Has North Korea spread the coronavirus?

Damsana Ranadhiran

When coronavirus pandemic has already pushed the entire world into mere devastation, Stalinist North Korea claims to be totally free of coronavirus.

Pak Myong Su, director of North Korea’s Central Emergency Anti-epidemic Headquarters told reporters, “Not one single person has been infected with the novel coronavirus in our country so far.
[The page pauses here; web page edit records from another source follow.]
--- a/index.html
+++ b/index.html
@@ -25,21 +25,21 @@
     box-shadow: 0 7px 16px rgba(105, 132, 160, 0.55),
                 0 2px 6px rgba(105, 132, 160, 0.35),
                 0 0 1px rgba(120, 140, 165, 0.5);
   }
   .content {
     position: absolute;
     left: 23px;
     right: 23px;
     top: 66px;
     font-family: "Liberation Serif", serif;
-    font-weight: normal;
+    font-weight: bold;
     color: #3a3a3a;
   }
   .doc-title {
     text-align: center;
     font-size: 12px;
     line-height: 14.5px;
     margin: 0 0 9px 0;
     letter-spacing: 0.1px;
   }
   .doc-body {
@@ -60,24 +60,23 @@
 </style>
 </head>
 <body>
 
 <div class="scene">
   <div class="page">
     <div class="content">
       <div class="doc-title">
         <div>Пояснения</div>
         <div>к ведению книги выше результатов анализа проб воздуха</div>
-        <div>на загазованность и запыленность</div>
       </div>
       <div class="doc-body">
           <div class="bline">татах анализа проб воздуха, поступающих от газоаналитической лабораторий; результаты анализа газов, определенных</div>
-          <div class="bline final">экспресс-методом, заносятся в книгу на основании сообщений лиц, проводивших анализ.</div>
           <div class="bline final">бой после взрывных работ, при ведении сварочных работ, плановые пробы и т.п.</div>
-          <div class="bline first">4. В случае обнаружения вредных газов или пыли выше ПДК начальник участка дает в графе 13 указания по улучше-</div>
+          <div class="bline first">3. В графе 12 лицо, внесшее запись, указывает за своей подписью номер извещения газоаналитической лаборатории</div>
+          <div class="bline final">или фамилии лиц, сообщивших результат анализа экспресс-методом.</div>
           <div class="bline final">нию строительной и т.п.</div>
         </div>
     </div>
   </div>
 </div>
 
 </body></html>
We have carried out pre-emptive and scientific measures such as inspections and quarantine for all personnel entering our country and thoroughly disinfecting all goods, as well as closing borders and blocking sea and air lanes”.
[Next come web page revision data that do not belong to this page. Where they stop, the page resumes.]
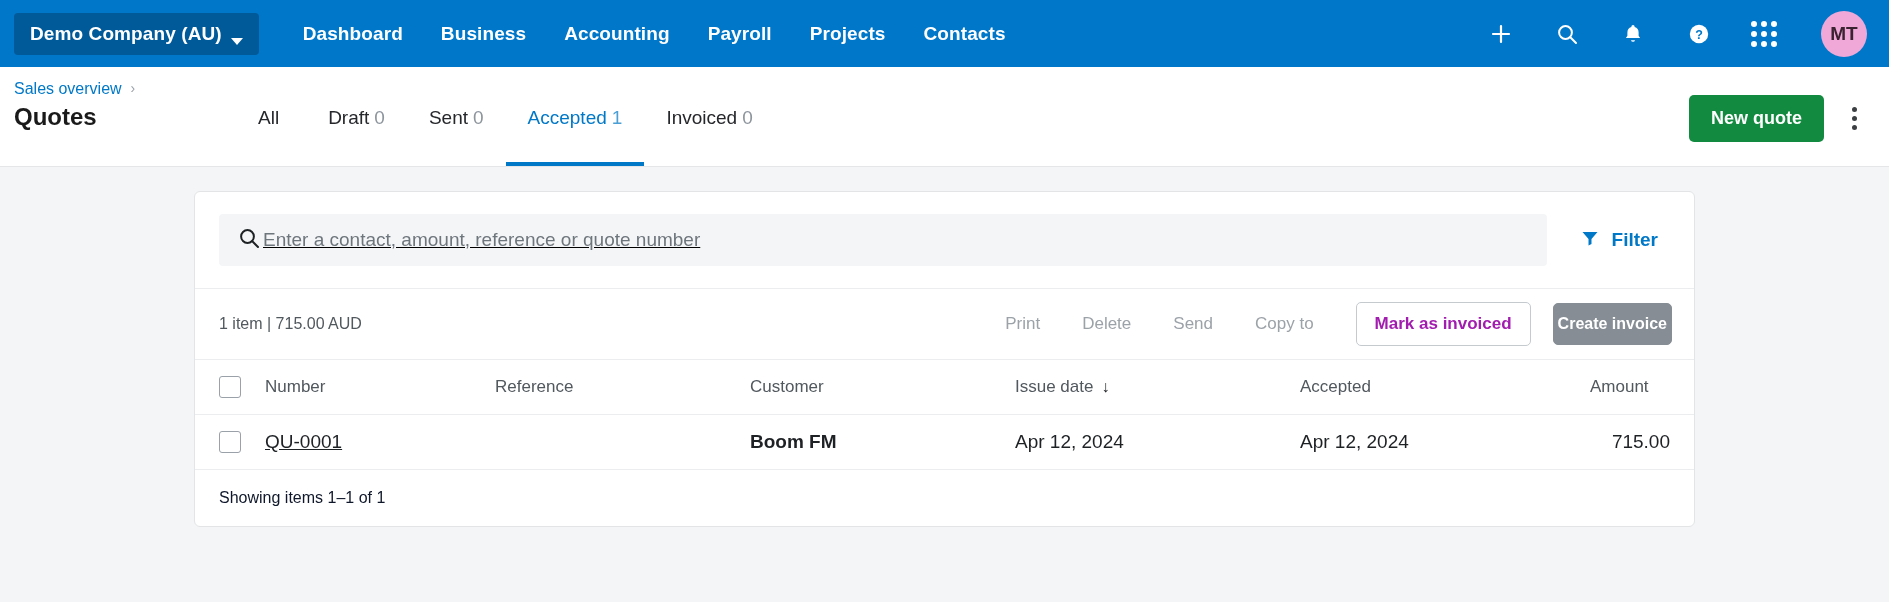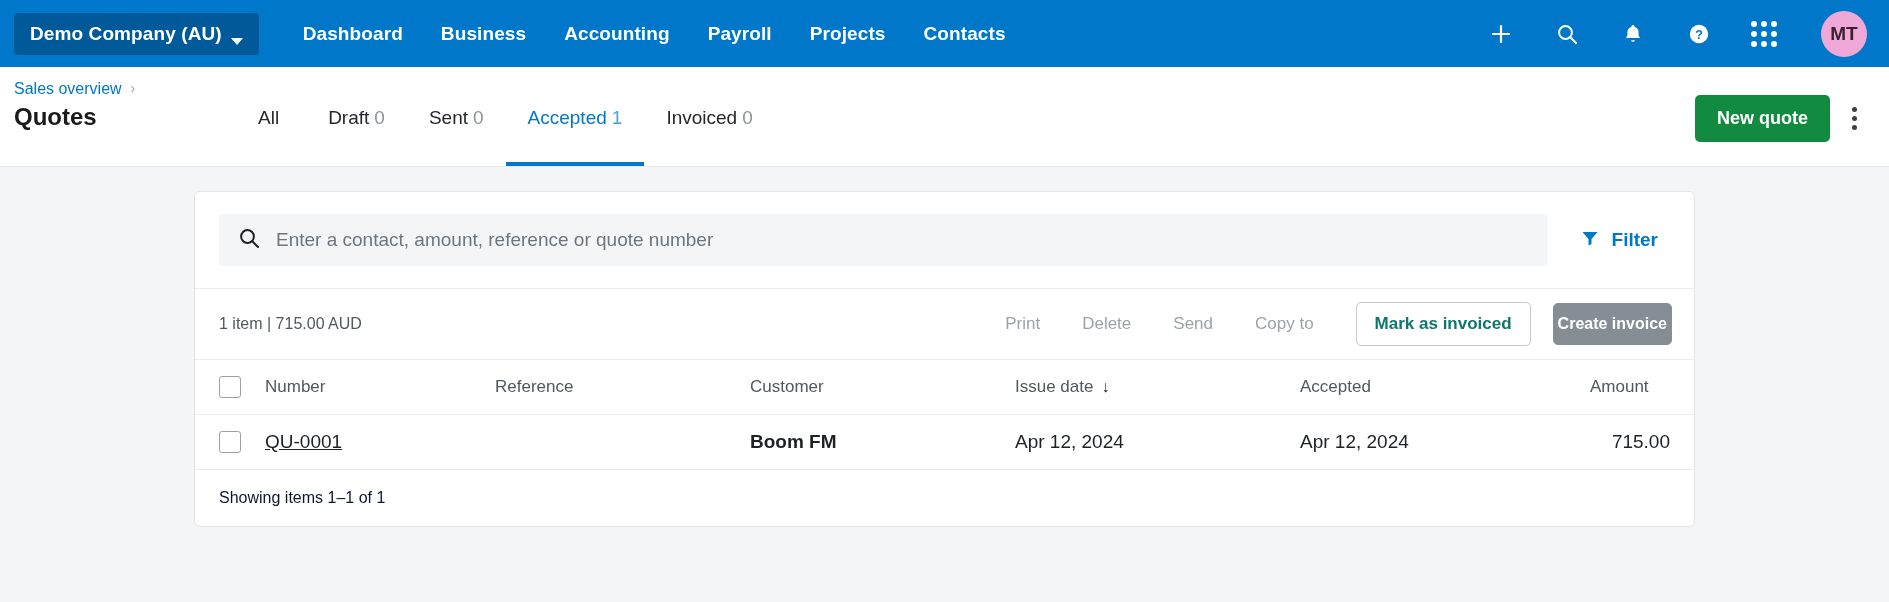--- a/index.html
+++ b/index.html
@@ -150,21 +150,21 @@
     content: "";
     position: absolute;
     left: 0; right: 0; bottom: 0;
     height: 4px;
     background: #0078c8;
   }
   .subheader-right {
     margin-left: auto;
     display: flex;
     align-items: center;
-    gap: 12px;
+    gap: 18px;
     padding-top: 28px;
   }
   .btn-primary {
     background: #128a3f;
     color: #ffffff;
     font-size: 18px;
     font-weight: 700;
     border: none;
     border-radius: 5px;
     padding: 13px 22px;
@@ -206,22 +206,23 @@
     gap: 22px;
   }
   .search-wrap {
     flex: 1;
     background: #f4f5f6;
     border-radius: 4px;
     display: flex;
     align-items: center;
     height: 52px;
     padding: 0 18px;
-    gap: 13px;
+    gap: 0;
     cursor: text;
+    text-decoration: underline;
   }
   .search-input {
     border: none;
     outline: none;
     background: transparent;
     font-size: 19px;
     color: #26272b;
     width: 100%;
     font-family: inherit;
   }
@@ -259,21 +260,21 @@
   .action-link {
     font-size: 17px;
     color: #9ba2a8;
     padding: 9px 16px;
     cursor: default;
     white-space: nowrap;
   }
   .btn-outline {
     font-size: 17px;
     font-weight: 700;
-    color: #0f766e;
+    color: #a21caf;
     background: #ffffff;
     border: 1px solid #c5cacf;
     border-radius: 5px;
     padding: 11px 18px;
     cursor: pointer;
     font-family: inherit;
     white-space: nowrap;
     margin-left: 16px;
   }
   .btn-grey {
Nearly every other country has reported coronavirus cases, with the World Health Organization (WHO) saying on Wednesday there were nearly one million confirmed infections globally.
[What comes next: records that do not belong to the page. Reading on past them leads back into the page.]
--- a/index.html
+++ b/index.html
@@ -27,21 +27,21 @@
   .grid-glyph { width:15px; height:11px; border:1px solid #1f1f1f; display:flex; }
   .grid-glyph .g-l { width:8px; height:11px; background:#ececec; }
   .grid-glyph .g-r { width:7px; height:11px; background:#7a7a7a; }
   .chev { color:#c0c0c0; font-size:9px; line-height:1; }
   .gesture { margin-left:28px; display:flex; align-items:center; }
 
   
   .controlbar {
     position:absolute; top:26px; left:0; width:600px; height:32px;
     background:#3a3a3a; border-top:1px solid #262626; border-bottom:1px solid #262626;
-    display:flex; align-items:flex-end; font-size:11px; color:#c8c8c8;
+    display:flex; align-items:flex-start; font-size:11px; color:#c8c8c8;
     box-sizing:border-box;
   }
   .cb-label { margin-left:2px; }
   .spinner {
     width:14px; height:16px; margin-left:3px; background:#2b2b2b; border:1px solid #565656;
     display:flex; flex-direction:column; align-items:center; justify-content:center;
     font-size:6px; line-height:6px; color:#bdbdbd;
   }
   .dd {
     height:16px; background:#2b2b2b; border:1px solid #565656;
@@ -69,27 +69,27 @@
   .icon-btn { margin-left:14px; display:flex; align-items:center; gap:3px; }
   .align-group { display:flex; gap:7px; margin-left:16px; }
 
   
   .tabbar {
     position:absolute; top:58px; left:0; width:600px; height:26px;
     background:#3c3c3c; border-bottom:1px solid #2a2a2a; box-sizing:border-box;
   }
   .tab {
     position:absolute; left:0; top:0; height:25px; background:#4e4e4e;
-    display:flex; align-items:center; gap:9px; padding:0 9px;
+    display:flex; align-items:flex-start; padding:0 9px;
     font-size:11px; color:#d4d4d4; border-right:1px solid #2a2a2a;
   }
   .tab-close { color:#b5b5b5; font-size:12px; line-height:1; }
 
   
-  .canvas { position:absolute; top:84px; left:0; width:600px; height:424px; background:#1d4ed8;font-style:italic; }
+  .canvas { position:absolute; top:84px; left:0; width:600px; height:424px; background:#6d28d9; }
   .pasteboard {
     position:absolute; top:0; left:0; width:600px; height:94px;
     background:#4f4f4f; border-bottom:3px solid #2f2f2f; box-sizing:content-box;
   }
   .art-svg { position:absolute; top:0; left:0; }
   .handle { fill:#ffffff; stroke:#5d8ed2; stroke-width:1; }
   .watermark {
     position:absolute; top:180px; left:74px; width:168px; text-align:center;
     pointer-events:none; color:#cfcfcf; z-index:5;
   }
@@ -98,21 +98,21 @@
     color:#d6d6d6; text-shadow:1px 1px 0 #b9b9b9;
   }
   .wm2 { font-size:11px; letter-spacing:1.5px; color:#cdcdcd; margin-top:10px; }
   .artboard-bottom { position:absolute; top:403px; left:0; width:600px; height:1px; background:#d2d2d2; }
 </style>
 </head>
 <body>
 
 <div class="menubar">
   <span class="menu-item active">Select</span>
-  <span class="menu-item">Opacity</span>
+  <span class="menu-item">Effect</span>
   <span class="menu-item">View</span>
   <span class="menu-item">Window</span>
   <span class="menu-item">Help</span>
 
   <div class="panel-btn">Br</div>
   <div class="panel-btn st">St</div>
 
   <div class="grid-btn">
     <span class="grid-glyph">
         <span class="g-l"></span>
Aside from China, South Korea endured one of the worst early outbreaks of the virus, which has killed more than 50,000 people around the world.


Experts have said North Korea is particularly vulnerable to coronavirus because of its weak medical system and international sanctions, which has created food shortages in the country.

The United Nations estimates 10.3 million people – almost half the country’s population – are in need and some 41 percent of North Koreans are undernourished.


Crocodile tear of a cruel dictator

In March, Kim Jong Un penned a personal letter to South Korean President Moon Jae-in, breaking months of diplomatic silence.

While the contents of the letter were not released to the public, Moon’s senior press secretary stated it was full of concern and well-wishes about the COVID-19 outbreak in the country, causing some to question if North Korea was readying for coronavirus aid.

The top US military commander in South Korea, General Robert Abrams, said last month he was “fairly certain” North Korea had confirmed cases of the virus.


US President Donald Trump also said North Korea “is going through something” and offered “cooperation in the anti-epidemic work” in a personal letter to Kim.

Pyongyang, which is subject to multiple international sanctions over its nuclear and ballistic missile programs, has sought virus-related aid.

In February, Russia’s foreign ministry said it provided Pyongyang with 1,500 coronavirus diagnostic test kits at its request “due to the persisting risk of the new COVID-19”.


The UN has granted sanctions exemptions to relief groups, including Doctors Without Borders (Medecins Sans Frontieres, or MSF) and UNICEF, on items such as diagnostic kits, face masks, protective equipment, and disinfectants.

Red eyes of Kim Jong Un

During the end of March, when the entire world is busy facing challenges posed by coronavirus pandemic, Pyongyang fired two short-range ballistic missiles into the sea off the east coast of the Korean peninsula.


The launch follows two earlier last month, when North Korea launched short-range missiles and multiple projectiles, according to South Korea’s military, drawing the US and Chinese appeals for Pyongyang to return to talks on ending its nuclear and missile programs.

Earlier, North Korea announced it will hold in April a session of the Supreme People’s Assembly, its rubber-stamp legislature, in Pyongyang, which analysts had said would involve gathering almost 700 of the country’s leaders in one spot as the coronavirus spreads worldwide.


“If it goes ahead, it would be the ultimate show of [North Korea’s] confidence in managing the coronavirus situation,” Rachel Minyoung Lee, of the North Korea monitoring website NK News, said on Twitter.

The mystery behind North Korea’s being free from coronavirus

The only reason behind North Korea not having any coronavirus patient is if Pyongyang itself had spread this biochemical weapon around the world. Initially, the North Korean regime had infected China with a clear goal of taking a certain degree of revenge on Beijing for not forcing the international community in lifting sanctions.

Damsana Ranadhiran is a retired intelligence official.